Die Enkel, das Grosi und der Stress
Regelmässig gehe ich nun also seit ein paar Wochen meine beiden Enkel hüten, dreieinhalb und einjährig und selbstverständlich nach wie vor die schönsten, klügsten, aufgewecktesten aller Zeiten, was auch immer andere Grosseltern behaupten mögen.
Was der Grosse fast zu vorsichtig war und immer noch ist, ist der Kleine umso aktiver. Er ist überall dort, wo er nicht sein sollte, scheint das auch zu wissen und schaut mich jeweils mit einem triumphierenden Lachen an, wenn er wieder an den Vorhängen reisst, die Fensterscheiben traktiert, an Stehlampen rüttelt und den riesigen TV-Bildschirm hin und herschiebt. Kaum auf dem Boden bringt er sich in Position, die kleinen, runden Beine angewinkelt wie ein Frosch und dann krabbelt er los in einem unglaublichen Tempo. Er zieht sich irgendwo hoch, öffnet Schränke und Schubladen, bei denen er sich regelmässig die Finger einklemmt, drückt alle Knöpfe, die er erreichen kann, dabei gehen Lichter an, Ventilatoren beginnen zu brummen, das Sofa entfaltet sich und seine Plastik-Laufhilfe piepst fröhlich «super, mach weiter so!». Er leckt an den Gummistiefeln des Grossen, stösst den Hochstuhl durch die ganze Wohnung direkt auf den mannshohen Spiegel zu, holt Schlüssel vom Regal, saugt an Buchdeckeln, bis sich diese in ihre Bestandteile auflösen und isst so ziemlich alles, was er am Boden findet. Und er liebt Kabel! Kabel faszinieren ihn, davon hat es massenweise in der Wohnung meines Sohnes und aus einem mir unerklärlichen Grund befinden sich die Steckdosen heutzutage alle unten bei den Sockelleisten. Er zieht an den Steckern, steckt sie sich in den Mund und beisst auf den Kabeln herum. Und nein, das Laufgitter, das mag er nicht. Da hopst er auf und ab und quietscht und piepst wie ein kaputtes Hörgerät.

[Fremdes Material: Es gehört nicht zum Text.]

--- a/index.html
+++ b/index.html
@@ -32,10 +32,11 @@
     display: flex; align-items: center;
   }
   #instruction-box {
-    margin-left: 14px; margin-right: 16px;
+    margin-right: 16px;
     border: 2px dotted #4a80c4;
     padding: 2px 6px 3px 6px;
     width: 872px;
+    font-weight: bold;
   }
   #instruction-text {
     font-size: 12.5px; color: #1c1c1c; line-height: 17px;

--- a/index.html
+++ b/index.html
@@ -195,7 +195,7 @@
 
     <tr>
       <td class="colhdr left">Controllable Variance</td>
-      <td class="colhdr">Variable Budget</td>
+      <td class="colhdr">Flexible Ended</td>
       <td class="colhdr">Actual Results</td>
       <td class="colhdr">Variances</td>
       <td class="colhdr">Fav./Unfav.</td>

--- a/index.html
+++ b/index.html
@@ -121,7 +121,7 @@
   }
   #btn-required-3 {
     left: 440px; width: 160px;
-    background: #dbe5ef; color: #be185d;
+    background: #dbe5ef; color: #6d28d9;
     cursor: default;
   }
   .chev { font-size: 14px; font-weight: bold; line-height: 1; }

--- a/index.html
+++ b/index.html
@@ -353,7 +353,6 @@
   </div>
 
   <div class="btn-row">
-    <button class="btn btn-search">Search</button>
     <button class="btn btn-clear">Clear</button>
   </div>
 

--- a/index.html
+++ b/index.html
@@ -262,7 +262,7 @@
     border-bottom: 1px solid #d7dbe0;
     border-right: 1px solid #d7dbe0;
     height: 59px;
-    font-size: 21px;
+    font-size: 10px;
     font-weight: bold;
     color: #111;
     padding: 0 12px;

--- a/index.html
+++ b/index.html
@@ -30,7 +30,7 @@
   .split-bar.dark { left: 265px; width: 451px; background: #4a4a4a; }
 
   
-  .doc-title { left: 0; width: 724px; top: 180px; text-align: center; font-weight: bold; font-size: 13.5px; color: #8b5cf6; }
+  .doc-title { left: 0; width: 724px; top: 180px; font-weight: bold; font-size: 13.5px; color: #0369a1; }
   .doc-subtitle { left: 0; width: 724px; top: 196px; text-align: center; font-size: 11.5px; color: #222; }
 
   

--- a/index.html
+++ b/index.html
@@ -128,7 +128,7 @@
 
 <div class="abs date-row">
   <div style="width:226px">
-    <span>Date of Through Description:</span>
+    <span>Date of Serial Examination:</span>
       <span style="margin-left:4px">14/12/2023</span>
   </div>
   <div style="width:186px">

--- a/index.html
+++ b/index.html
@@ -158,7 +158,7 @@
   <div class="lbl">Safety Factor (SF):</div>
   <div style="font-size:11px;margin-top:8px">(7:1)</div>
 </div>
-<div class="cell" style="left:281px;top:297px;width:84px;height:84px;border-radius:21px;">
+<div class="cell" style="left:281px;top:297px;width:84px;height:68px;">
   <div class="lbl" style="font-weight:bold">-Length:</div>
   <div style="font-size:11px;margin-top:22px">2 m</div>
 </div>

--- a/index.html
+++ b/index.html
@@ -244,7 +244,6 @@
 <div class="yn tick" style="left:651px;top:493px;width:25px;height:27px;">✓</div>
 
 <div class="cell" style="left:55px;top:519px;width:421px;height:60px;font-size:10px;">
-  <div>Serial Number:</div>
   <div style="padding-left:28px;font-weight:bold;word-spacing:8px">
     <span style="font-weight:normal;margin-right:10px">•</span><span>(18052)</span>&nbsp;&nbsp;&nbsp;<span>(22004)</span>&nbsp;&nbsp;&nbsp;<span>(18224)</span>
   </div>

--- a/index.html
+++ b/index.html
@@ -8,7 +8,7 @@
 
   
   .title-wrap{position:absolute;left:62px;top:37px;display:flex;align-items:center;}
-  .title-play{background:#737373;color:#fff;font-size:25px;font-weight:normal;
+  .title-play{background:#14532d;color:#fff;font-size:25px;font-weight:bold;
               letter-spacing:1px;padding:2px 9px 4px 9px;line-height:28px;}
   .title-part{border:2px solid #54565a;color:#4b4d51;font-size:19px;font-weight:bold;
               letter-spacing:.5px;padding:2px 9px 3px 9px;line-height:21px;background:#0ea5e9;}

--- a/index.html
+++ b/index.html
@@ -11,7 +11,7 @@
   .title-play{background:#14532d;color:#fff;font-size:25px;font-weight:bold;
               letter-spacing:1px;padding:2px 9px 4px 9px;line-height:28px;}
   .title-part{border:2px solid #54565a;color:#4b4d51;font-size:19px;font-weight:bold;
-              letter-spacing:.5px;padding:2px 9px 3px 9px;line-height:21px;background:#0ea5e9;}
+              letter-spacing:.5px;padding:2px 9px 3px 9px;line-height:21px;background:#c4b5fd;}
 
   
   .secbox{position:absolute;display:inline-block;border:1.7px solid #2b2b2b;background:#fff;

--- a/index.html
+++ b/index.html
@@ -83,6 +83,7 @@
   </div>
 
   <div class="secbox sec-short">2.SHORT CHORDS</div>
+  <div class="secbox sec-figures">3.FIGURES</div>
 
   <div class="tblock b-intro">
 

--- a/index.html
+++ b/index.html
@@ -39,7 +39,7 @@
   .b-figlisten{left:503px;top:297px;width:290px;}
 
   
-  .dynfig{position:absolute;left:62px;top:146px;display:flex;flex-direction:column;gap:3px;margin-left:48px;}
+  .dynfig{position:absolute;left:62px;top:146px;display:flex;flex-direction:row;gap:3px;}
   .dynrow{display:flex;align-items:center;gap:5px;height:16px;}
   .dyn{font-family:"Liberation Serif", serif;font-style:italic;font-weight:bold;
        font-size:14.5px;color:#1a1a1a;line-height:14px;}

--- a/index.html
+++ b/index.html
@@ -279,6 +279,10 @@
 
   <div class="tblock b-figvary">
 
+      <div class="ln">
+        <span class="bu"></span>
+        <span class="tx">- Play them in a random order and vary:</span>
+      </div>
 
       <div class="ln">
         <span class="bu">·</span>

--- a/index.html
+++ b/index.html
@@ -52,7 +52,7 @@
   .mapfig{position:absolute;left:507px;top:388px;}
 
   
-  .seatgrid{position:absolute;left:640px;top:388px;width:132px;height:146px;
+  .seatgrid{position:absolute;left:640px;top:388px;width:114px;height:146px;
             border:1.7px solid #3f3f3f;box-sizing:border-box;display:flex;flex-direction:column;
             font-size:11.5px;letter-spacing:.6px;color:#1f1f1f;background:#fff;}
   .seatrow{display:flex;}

Die beiden essen zwar noch nicht dasselbe, aber es muss zur selben Zeit sein, da gönnt keiner keinem etwas. Aber ich habe dazugelernt und heute bin ich vorbereitet. Ich setze die beiden Teller synchron auf den Tisch und ergreife den Löffel, um den Kleinen zu füttern, während der Grosse zu essen beginnt, oder beginnen will, aber ihm fehlt der Trinkbecher. Ich kenne ihn mittlerweile gut genug um zu wissen, dass ich diesen besser gleich hole. Das wiederum gefällt dem Kleinen nicht. Er schreit mir nach, während ich in die Küche gehe, der Grosse dreht sich um, um sicher zu sein, dass ich den richtigen Becher bringe und wischt dabei seinen Teller vom Tisch. Jetzt schreien beide, das heisst ehrlich gesagt schreien kurzzeitig alle drei. Ich knalle den Trinkbecher auf den Tisch, ein Löffel fliegt durch die Luft, ich versuche, wieder etwas Haltung zu erlangen und beginne, die Mittagsreste vom Boden zu kratzen. «Grosi, was chan ech jetzt ässe» schreit der Grosse, der Kleine erhängt sich beinahe in seinem Hochstuhl und ich suche im Kühlschrank nach Alternativen.
Irgendwann sind alle Probleme gelöst, die beiden gefüttert, der Kleine schläft, der Grosse hält das, was er als Mittagsruhe versteht: Er sitzt neben mir und redet pausenlos auf mich ein, aber er flüstert dabei.
Später, beim Zvieri, das heisst Früchtebrei für den einen, Banane mit Apfelschnitzen für den anderen, selbstverständlich synchron, schaut mich der Grosse verschwörerisch an und meint: «Grosi, gäu, eis Cheng esch tipptopp, aber zwöi send e huere Stress.»